France was in turmoil even before Emmanuel Macron’s unilateral decision last week to raise the minimum general retirement age from 62 to 64, after he couldn’t get it voted through parliament. French anger transcends pensions and Macron’s high-handedness, notes “The Financial Times”.
There’s a generalised, long-term rage against the state and its embodiment, the president. But Macron’s unpopular ramming through of a higher retirement age without a vote increases the risk that the French will follow Americans, Britons and Italians and vote populist: President Marine Le Pen in 2027. The far-right’s vote in presidential run-offs has gradually risen this century, to 41 per cent last year.
France can’t go on like this. It’s time to end the Fifth Republic, with its all-powerful presidency — the closest thing in the developed world to an elected dictator — and inaugurate a less autocratic Sixth Republic. Macron might just be the person to do it.
The Fifth Republic was declared in 1958, amid the chaos of the Algerian war and fears of a military coup. The constitution was written for and partly by Charles de Gaulle, the 6ft 5in tall war hero, the “man of providence” whose very name made him the embodiment of ancient France. So the constitution created a strong executive, albeit not centred on the president.

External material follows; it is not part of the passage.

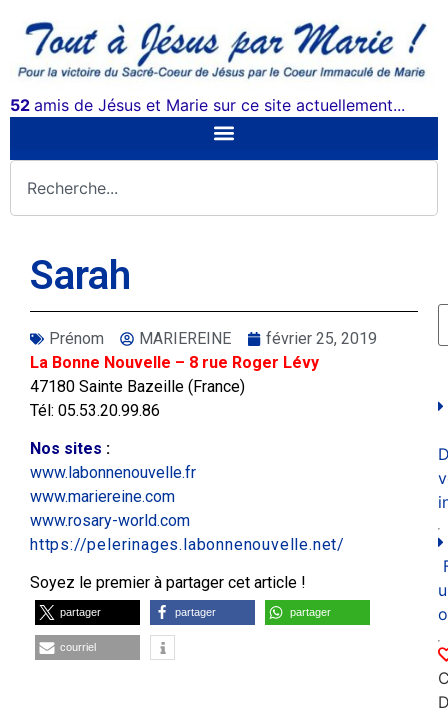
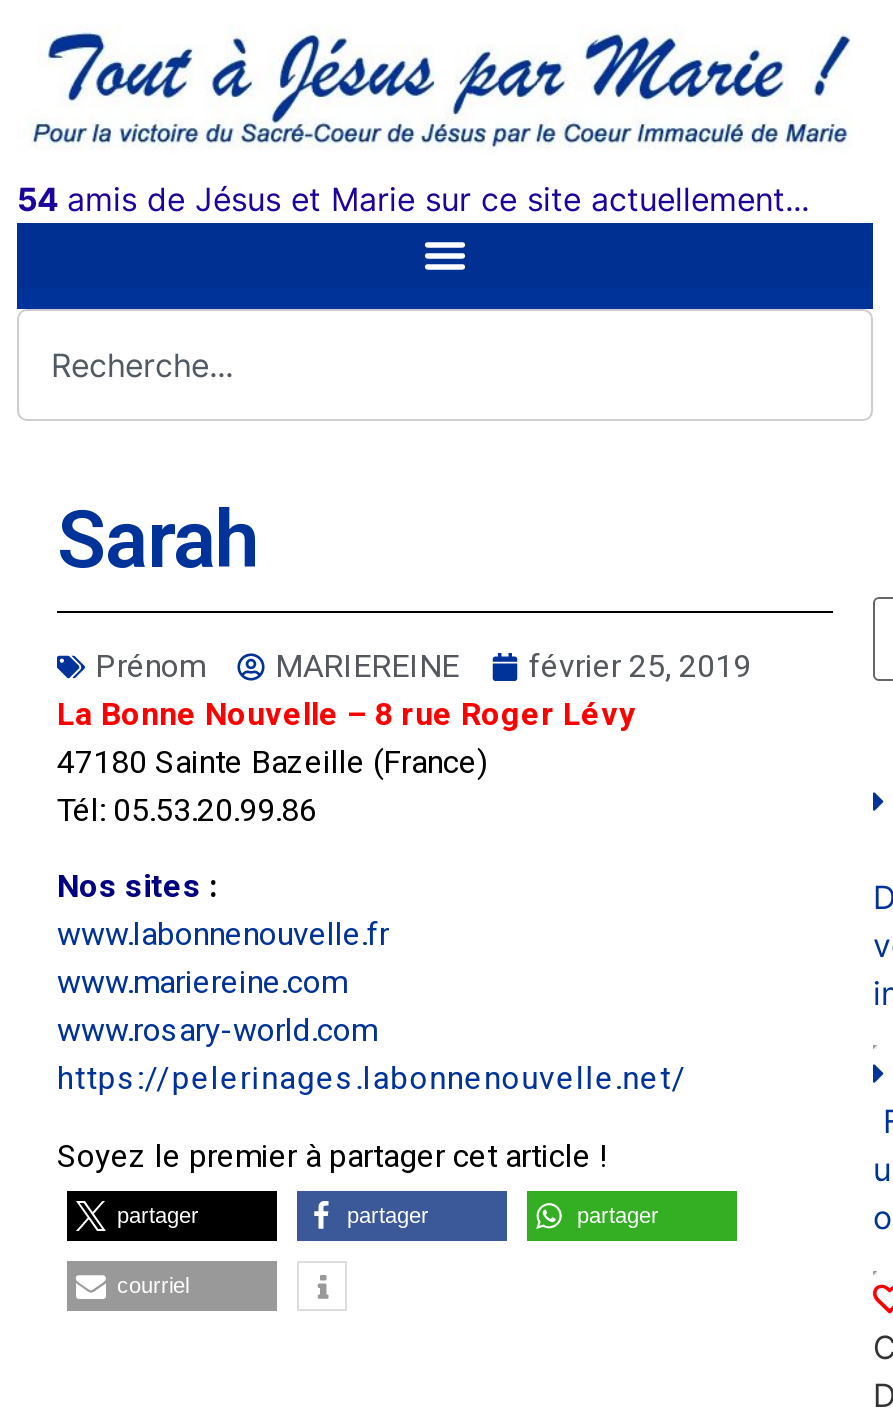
[10,95,405,115] 52 amis de Jésus et Marie sur ce site actuellement... -> [17,179,809,219] 54 amis de Jésus et Marie sur ce site actuellement...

The Fifth Republic’s governing philosophy became a sort of French-Confucian rule by the cleverest boys in the class, plucked from all ranks of the population.
The deal became that the French would hand over a big chunk of their income to the state, and navigate an often nightmarish bureaucracy, in exchange for free education, healthcare, pensions and often even subsidised holidays.
Into the 1990s, the system more or less worked. France experienced its “Trente Glorieuses” — 30 glorious years of economic growth, from 1945 until 1975. The moment when the Fifth Republic lost its sheen was possibly the oil shock of 1973, since when the economy has mostly stagnated.
The disenchantment with the president showed in approval ratings. Mitterrand (president from 1981 to 1995) and Chirac (1995-2007) generally had ratings between 40 and 60 per cent, according to pollsters Kantar Sofres. But the last three presidents, Nicolas Sarkozy, François Hollande and Macron, have usually ranged between 20 and 40 per cent. Hollande’s rating in one poll hit 4 per cent (not a typo).
In 60 years, the French president has gone from ‘man of providence’ to ‘not the devil’.
When things go wrong, the French blame the technocrats — and above all the president, who decides without consulting them. Ordinary people’s lives feel determined, down to the day they can retire, by a Parisian pretend meritocracy from which they were excluded at birth. Three-quarters of people who identify as belonging to “popular classes” say they feel the object of social contempt and lack of recognition, reports Luc Rouban, an expert on politics at Sciences Po, an elite Paris university. This is particularly galling, given the country’s promise, proclaimed from the facades of every post office and primary school: “Liberté, égalité, fraternité”. France isn’t the UK or US, where the power of social class or money is frank.
Since Macron became president in 2017, popular anger has targeted him.
The fruits of the Fifth Republic aren’t so bad. But the system itself has gone out of date, says Catherine Fieschi, founder of the think-tank Counterpoint. The state’s autocratic nature helps explain why the French are so angry despite living relatively well. You could describe the republic’s workings without mentioning the almost irrelevant parliament. France today has three branches of government: the presidency, the judiciary and the street. If the president decides to do something, only the street can stop him — by stopping the country through protests and strikes.
Street and president rarely seek compromise. One wins, one loses, writes FT with all the sarcasm that Englishmen feel towards the French.